## Work task
Run through the records and show each line that includes the string "white".

Segment Start: Excerpted records

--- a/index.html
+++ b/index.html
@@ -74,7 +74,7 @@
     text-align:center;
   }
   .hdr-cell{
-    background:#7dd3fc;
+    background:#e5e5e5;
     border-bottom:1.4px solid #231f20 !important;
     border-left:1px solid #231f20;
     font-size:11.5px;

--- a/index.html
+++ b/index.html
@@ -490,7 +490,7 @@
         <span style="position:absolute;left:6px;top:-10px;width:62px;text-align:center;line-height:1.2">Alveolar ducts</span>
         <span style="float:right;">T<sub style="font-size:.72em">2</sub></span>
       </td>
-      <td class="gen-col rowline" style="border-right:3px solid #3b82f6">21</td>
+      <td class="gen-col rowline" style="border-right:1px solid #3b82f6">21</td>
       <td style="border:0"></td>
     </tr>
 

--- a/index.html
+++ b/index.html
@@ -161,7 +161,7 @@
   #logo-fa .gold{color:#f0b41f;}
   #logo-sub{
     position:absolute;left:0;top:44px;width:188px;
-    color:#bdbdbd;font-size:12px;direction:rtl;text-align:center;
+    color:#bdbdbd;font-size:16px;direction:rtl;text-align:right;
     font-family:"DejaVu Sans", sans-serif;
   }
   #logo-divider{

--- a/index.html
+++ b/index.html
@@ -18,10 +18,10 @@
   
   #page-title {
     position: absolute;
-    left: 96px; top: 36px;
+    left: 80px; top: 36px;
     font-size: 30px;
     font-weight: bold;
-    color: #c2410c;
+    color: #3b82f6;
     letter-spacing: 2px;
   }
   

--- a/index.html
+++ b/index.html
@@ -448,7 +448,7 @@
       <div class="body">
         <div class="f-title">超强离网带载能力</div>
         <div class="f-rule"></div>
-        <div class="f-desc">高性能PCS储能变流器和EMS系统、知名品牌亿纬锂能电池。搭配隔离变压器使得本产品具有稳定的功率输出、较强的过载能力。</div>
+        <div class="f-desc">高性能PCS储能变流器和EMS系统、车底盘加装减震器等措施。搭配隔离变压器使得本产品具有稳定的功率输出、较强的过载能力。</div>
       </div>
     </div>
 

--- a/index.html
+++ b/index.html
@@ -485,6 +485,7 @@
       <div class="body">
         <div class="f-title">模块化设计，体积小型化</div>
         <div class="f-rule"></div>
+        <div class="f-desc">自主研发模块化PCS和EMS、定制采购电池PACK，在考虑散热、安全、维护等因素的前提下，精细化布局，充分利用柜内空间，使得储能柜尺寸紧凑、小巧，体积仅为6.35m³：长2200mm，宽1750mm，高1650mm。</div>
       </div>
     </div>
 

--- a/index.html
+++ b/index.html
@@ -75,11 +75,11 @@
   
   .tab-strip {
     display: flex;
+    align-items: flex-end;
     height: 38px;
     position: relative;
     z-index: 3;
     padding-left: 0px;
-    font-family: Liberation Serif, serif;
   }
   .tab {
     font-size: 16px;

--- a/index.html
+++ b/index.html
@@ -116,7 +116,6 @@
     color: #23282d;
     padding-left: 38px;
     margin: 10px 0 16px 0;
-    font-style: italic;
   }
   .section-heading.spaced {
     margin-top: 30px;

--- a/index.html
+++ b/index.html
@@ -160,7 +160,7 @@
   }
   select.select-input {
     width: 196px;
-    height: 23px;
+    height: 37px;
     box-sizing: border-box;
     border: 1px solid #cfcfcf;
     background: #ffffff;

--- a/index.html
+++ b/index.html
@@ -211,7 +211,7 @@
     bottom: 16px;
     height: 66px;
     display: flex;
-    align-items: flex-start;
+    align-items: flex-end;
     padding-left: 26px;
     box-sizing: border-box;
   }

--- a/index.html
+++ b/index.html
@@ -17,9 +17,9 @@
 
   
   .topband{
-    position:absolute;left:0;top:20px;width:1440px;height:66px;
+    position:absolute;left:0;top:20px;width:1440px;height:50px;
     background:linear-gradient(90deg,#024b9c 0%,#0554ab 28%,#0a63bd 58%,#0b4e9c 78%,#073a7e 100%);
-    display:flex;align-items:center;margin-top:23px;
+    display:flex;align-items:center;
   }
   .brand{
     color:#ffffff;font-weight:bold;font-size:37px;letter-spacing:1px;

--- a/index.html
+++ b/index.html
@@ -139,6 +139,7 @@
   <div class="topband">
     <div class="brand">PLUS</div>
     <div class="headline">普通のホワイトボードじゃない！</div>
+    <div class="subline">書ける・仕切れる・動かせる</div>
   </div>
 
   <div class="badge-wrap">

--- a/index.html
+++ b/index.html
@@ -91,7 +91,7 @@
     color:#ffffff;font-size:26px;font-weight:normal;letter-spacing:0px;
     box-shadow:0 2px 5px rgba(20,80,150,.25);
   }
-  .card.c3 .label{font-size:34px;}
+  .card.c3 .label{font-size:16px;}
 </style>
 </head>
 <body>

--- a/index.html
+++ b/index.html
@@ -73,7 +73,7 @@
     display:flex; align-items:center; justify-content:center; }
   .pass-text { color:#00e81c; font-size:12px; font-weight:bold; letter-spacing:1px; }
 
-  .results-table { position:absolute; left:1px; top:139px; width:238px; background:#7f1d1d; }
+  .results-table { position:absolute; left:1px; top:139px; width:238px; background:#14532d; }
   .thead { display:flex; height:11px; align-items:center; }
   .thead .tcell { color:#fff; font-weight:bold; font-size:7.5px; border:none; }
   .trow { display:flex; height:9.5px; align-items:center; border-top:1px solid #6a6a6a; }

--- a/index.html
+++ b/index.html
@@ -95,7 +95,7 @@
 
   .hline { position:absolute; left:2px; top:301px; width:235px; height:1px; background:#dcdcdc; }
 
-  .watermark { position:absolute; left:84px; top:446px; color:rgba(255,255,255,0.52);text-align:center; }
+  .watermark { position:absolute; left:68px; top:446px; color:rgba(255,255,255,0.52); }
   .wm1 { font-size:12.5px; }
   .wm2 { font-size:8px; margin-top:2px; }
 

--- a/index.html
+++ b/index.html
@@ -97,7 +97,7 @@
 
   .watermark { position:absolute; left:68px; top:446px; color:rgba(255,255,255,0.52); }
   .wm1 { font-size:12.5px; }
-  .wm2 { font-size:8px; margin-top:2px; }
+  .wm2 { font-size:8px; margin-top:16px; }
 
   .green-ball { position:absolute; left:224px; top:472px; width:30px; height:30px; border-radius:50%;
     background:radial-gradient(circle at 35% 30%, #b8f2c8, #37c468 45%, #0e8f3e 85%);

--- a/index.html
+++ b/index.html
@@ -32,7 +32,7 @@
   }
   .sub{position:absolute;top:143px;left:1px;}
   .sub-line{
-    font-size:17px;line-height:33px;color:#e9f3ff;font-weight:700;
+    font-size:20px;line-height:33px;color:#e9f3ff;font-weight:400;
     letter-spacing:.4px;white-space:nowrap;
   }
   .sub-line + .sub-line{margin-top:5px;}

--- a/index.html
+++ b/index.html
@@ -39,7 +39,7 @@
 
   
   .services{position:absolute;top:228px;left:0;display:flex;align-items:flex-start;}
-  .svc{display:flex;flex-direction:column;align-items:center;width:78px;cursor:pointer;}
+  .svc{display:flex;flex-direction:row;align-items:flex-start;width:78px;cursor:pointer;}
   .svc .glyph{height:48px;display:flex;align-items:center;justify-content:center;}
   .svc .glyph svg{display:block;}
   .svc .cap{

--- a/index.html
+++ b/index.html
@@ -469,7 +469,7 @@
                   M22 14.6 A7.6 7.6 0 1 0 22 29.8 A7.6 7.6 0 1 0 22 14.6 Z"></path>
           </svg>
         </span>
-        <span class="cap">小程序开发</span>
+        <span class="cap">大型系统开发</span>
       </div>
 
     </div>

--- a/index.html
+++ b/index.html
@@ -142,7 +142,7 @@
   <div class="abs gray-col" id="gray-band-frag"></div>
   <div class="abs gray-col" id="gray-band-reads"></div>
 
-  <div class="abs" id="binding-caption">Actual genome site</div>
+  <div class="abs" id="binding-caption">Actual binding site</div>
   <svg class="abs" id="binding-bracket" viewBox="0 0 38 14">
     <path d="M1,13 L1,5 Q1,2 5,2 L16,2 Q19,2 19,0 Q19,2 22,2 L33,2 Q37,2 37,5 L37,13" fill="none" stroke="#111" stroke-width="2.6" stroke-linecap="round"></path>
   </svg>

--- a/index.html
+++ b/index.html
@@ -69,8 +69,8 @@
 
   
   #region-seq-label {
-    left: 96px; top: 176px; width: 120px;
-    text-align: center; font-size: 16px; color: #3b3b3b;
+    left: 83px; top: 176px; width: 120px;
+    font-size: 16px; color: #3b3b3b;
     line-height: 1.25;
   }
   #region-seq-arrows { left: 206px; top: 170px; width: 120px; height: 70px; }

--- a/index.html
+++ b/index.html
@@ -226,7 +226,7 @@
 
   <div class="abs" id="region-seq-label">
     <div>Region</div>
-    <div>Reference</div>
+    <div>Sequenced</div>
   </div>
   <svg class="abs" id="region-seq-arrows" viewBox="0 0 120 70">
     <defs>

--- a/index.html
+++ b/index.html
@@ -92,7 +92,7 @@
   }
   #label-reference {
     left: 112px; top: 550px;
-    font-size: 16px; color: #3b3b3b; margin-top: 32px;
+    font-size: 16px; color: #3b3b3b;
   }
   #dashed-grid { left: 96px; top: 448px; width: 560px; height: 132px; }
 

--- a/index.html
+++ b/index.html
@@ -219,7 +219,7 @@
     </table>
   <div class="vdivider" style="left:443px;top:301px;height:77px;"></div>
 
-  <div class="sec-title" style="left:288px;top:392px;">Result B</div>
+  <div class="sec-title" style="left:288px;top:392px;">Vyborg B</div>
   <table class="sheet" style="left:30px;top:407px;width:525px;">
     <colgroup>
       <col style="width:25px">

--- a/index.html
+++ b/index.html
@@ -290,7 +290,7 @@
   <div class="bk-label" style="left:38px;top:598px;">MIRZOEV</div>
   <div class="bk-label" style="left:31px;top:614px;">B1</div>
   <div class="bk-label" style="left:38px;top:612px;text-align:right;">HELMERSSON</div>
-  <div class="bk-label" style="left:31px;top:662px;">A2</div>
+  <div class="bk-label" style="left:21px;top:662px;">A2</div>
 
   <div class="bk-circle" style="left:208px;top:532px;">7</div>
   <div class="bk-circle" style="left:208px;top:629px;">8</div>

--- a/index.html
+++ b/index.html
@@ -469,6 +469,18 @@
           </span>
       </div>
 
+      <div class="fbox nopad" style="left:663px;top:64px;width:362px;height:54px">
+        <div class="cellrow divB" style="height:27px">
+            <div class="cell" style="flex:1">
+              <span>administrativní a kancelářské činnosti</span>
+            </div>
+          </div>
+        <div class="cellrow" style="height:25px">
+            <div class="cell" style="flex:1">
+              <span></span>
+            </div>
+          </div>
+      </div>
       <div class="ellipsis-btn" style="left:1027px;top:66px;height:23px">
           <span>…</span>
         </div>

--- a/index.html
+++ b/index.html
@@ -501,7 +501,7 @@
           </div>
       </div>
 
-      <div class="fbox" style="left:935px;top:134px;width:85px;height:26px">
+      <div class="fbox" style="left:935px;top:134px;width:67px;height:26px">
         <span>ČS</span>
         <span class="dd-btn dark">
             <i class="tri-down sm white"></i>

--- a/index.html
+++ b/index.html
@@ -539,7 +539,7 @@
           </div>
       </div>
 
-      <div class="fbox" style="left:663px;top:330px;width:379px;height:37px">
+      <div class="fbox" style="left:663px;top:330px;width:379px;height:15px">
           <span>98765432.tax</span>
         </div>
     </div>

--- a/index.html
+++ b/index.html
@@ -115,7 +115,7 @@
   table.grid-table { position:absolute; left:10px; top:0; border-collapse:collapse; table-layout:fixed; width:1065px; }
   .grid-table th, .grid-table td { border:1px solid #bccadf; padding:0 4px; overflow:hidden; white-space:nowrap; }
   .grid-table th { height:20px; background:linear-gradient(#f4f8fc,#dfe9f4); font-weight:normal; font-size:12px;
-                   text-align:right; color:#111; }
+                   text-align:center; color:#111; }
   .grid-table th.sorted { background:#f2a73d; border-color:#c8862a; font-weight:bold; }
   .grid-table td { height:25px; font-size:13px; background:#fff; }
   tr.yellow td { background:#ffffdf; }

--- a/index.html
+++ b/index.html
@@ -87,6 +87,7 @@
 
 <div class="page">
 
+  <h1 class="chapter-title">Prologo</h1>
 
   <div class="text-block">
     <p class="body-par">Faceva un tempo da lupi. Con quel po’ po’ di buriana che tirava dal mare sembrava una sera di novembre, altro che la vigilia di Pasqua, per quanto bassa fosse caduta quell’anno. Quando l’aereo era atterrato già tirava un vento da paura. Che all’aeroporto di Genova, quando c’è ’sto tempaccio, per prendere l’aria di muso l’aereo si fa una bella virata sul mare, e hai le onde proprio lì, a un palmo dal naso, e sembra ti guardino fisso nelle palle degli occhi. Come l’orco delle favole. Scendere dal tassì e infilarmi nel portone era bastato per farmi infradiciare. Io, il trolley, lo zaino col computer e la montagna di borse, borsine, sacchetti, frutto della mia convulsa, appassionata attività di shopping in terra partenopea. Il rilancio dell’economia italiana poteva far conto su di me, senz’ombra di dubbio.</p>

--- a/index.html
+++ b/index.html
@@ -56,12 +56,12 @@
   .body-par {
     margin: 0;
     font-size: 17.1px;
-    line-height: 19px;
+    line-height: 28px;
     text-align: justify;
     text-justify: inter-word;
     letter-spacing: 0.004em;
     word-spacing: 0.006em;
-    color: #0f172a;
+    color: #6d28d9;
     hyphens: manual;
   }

Segment End: Excerpted records

## Answer below
     letter-spacing:.4px;white-space:nowrap;
             <i class="tri-down sm white"></i>
   .grid-table th, .grid-table td { border:1px solid #bccadf; padding:0 4px; overflow:hidden; white-space:nowrap; }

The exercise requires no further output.